INPUT FOR THIS TASK Start Marker
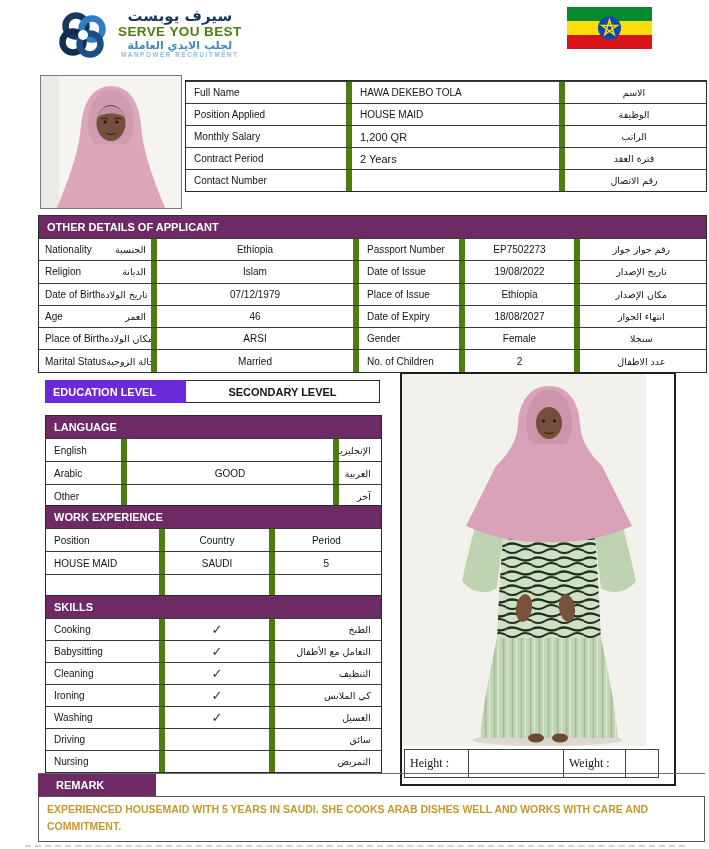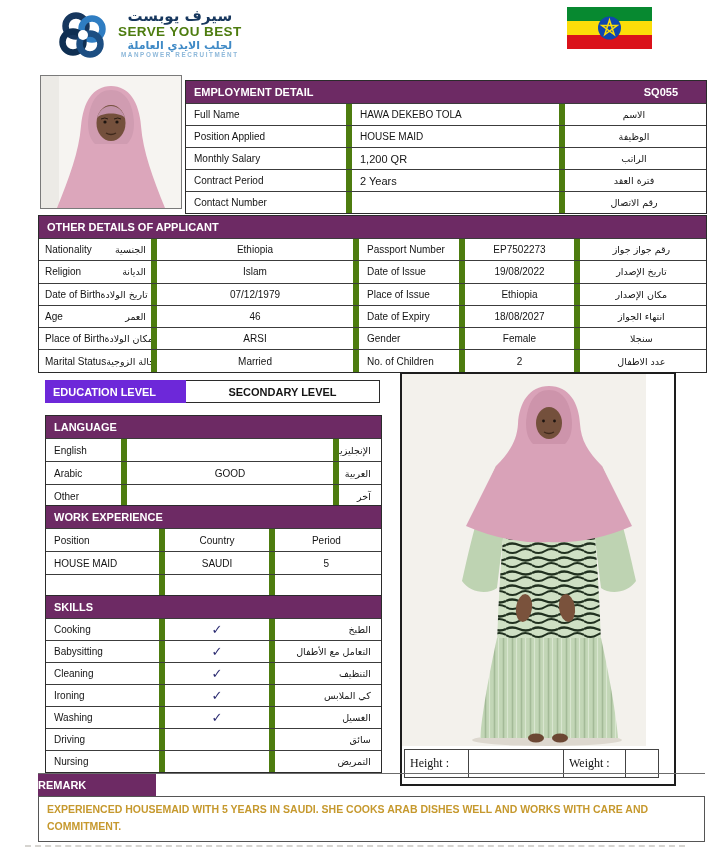"EMPLOYMENT DETAIL" div.hdr { html: <div> <span>EMPLOYMENT DETAIL</span> <span>SQ055</span> </div> -> none }
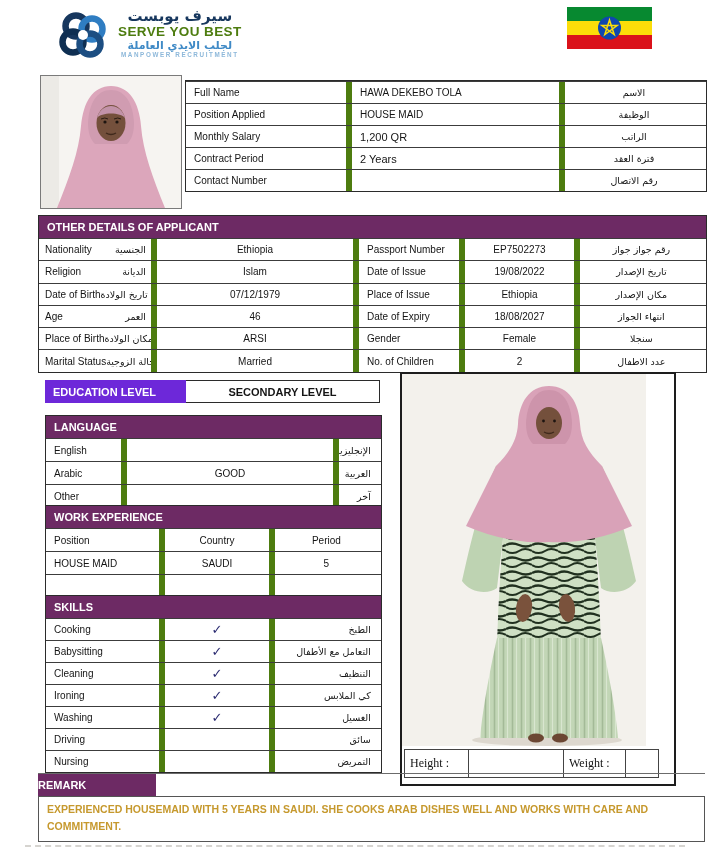"REMARK" .remark-hdr { padding-left: 0 -> 18px }
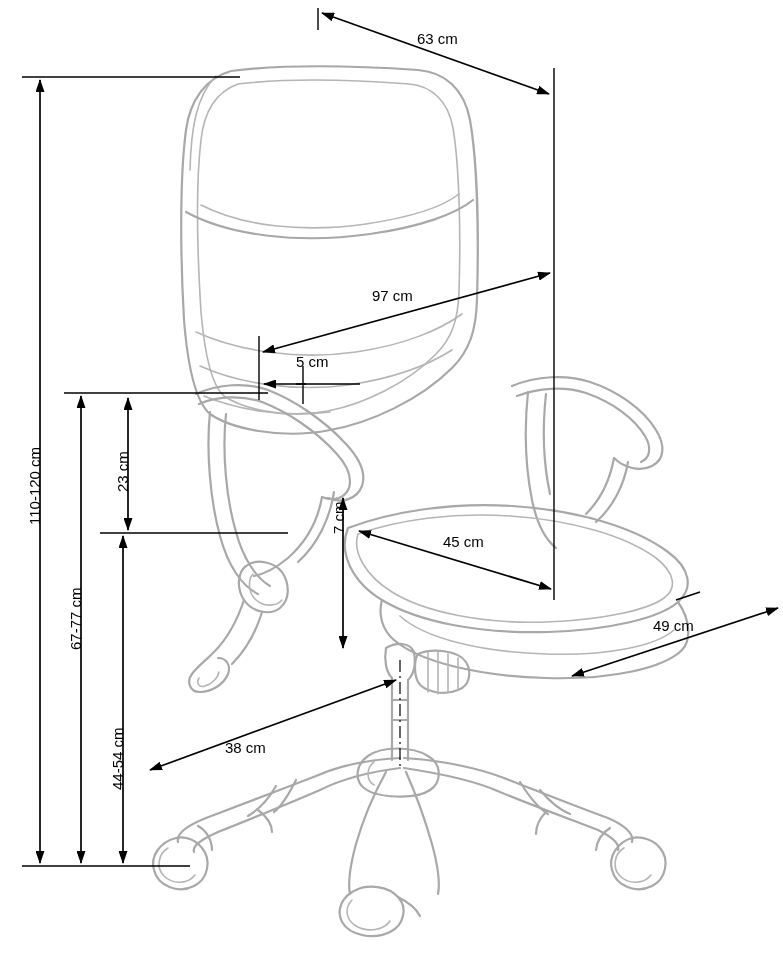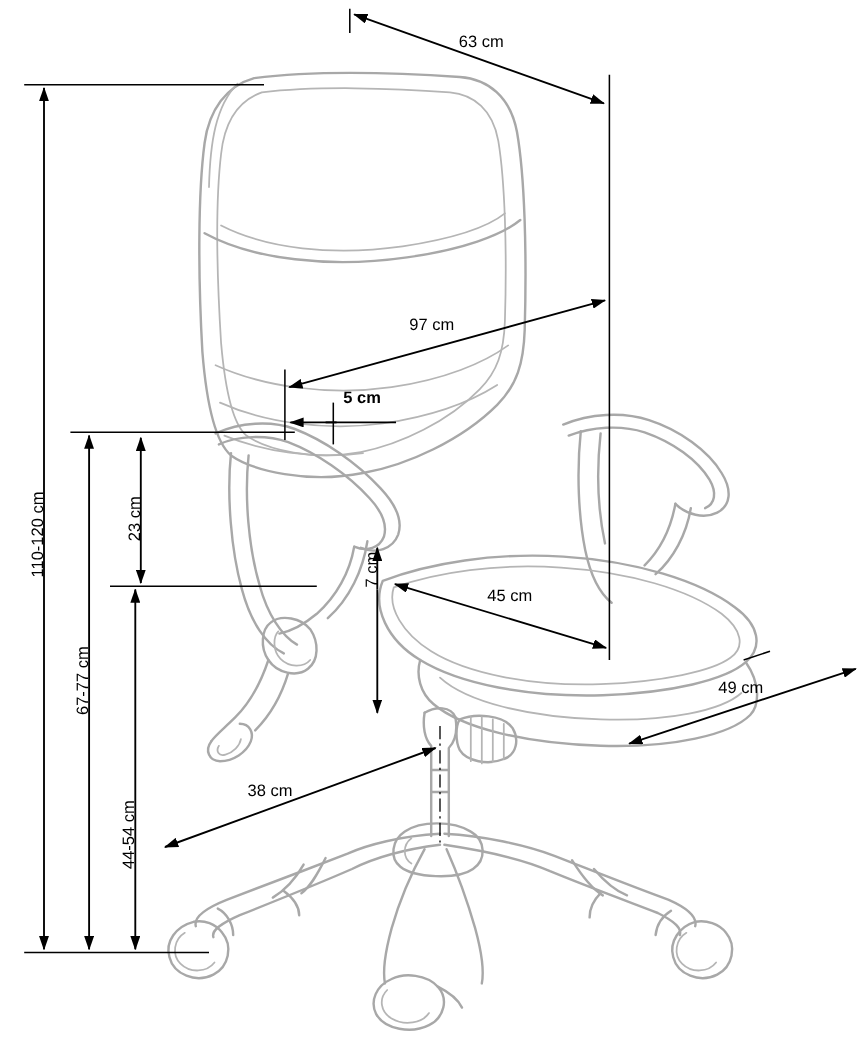"5 cm" div.dim-label { font-weight: bold -> none; left: 312px -> 296px }
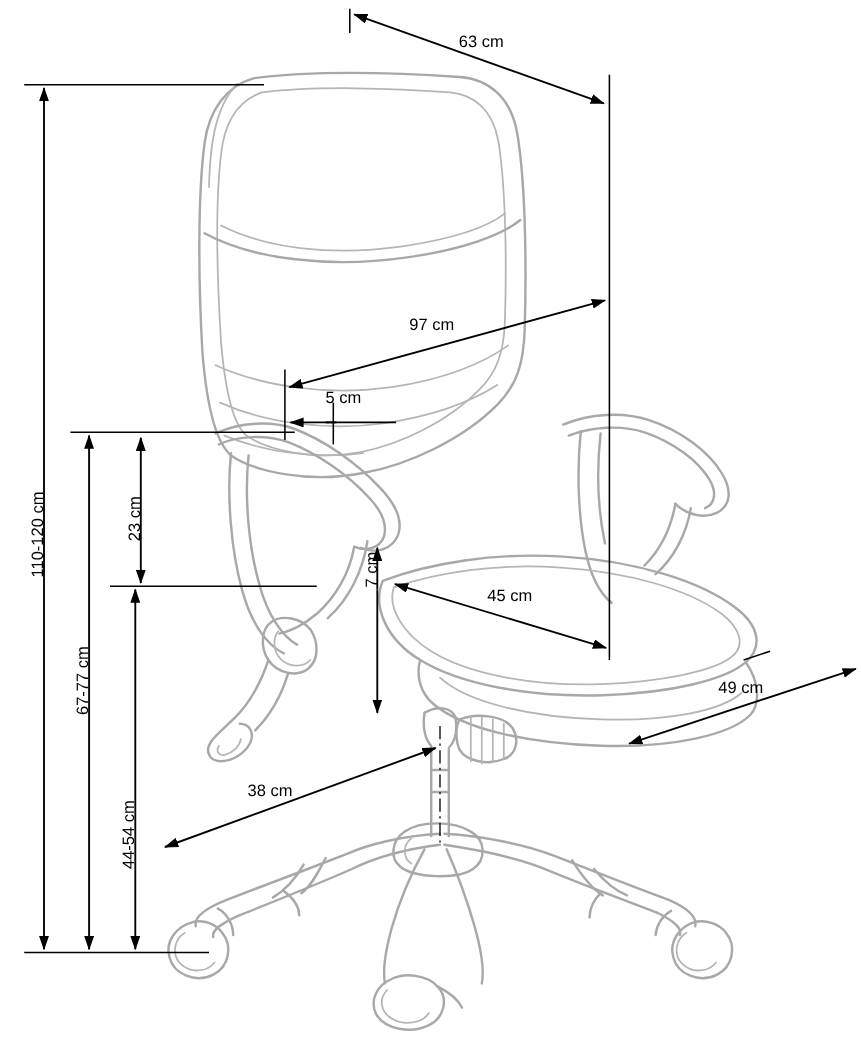"38 cm" div.dim-label { top: 712px -> 740px }
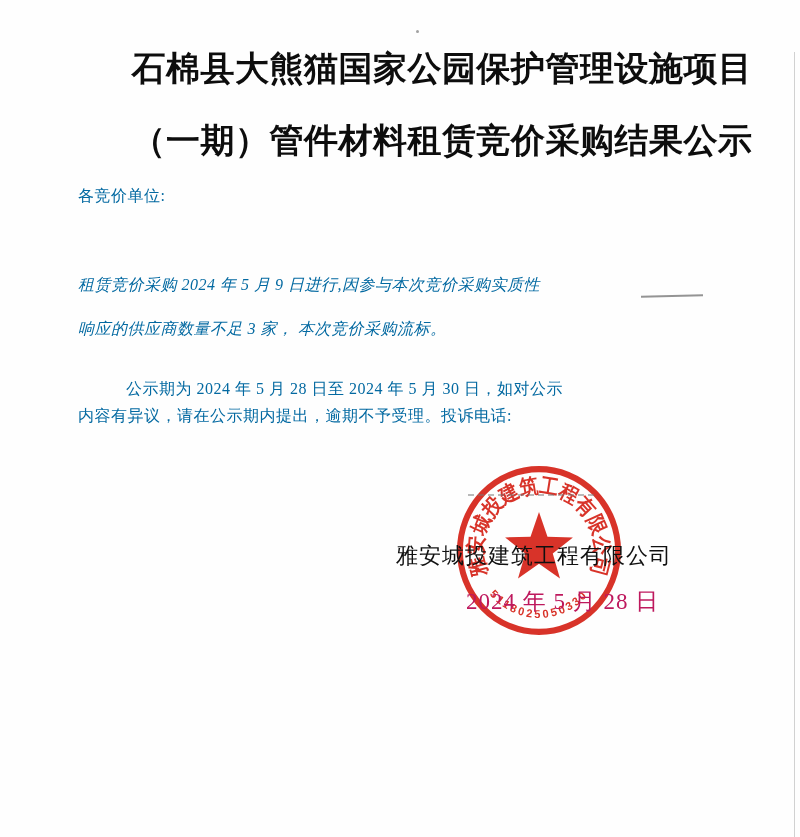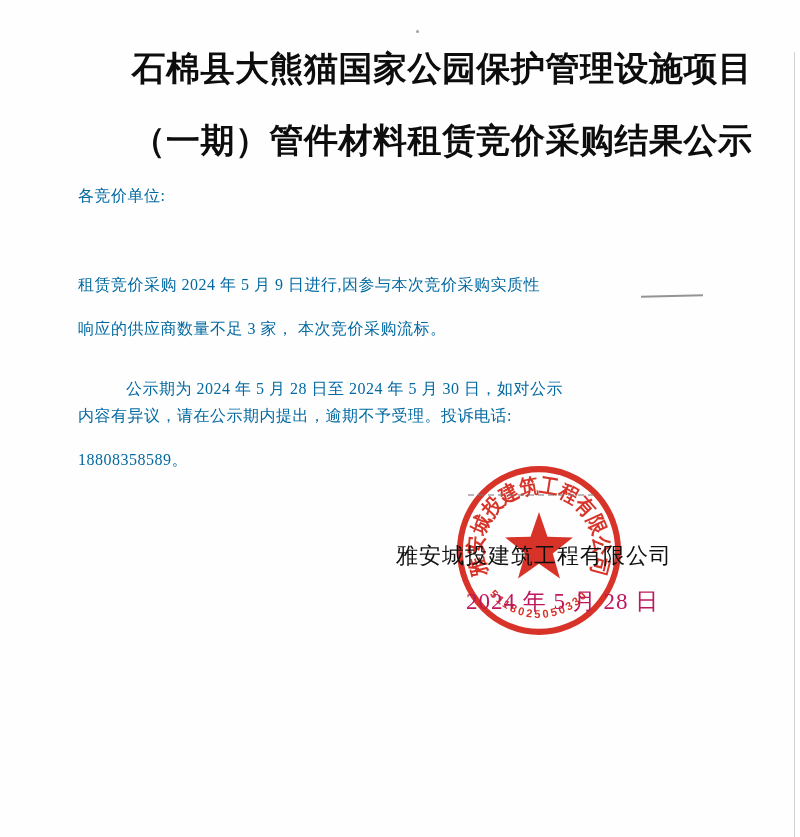"租赁竞价采购 2024 年 5 月" .l-p1l2 { font-style: none -> italic }
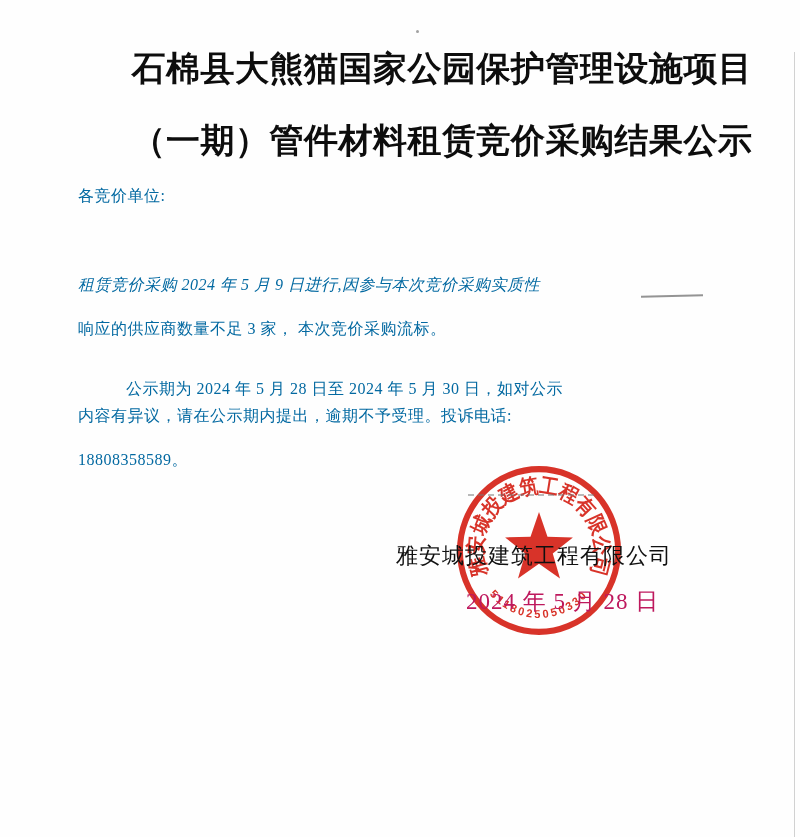"响应的供应商数量不足 3 家， 本次竞价采购流标。" .l-p1l3 { font-style: none -> italic }
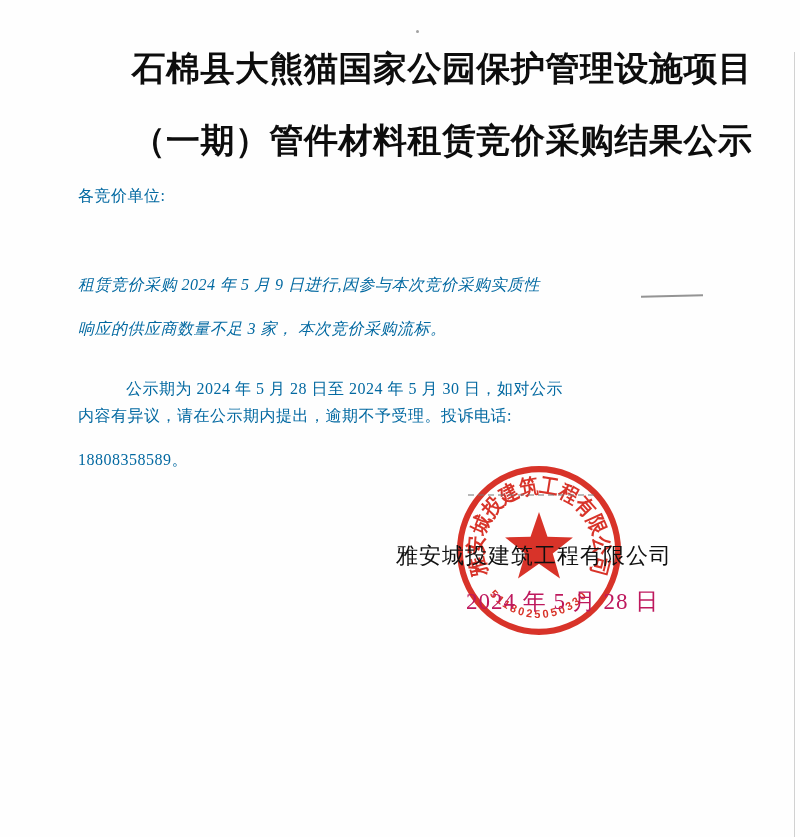"18808358589。" div.body-line { html: <div>18808358589。</div> -> none }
INPUT FOR THIS TASK End Marker
**REQUIRED ACTION**
Output exactly and only the lines from the line containing "padding-left: 0 ->" to the end of the entries, both included, and omit every picture.

**RESULT FOR THIS TASK**
"REMARK" .remark-hdr { padding-left: 0 -> 18px }
"5 cm" div.dim-label { font-weight: bold -> none; left: 312px -> 296px }
"38 cm" div.dim-label { top: 712px -> 740px }
"租赁竞价采购 2024 年 5 月" .l-p1l2 { font-style: none -> italic }
"响应的供应商数量不足 3 家， 本次竞价采购流标。" .l-p1l3 { font-style: none -> italic }
"18808358589。" div.body-line { html: <div>18808358589。</div> -> none }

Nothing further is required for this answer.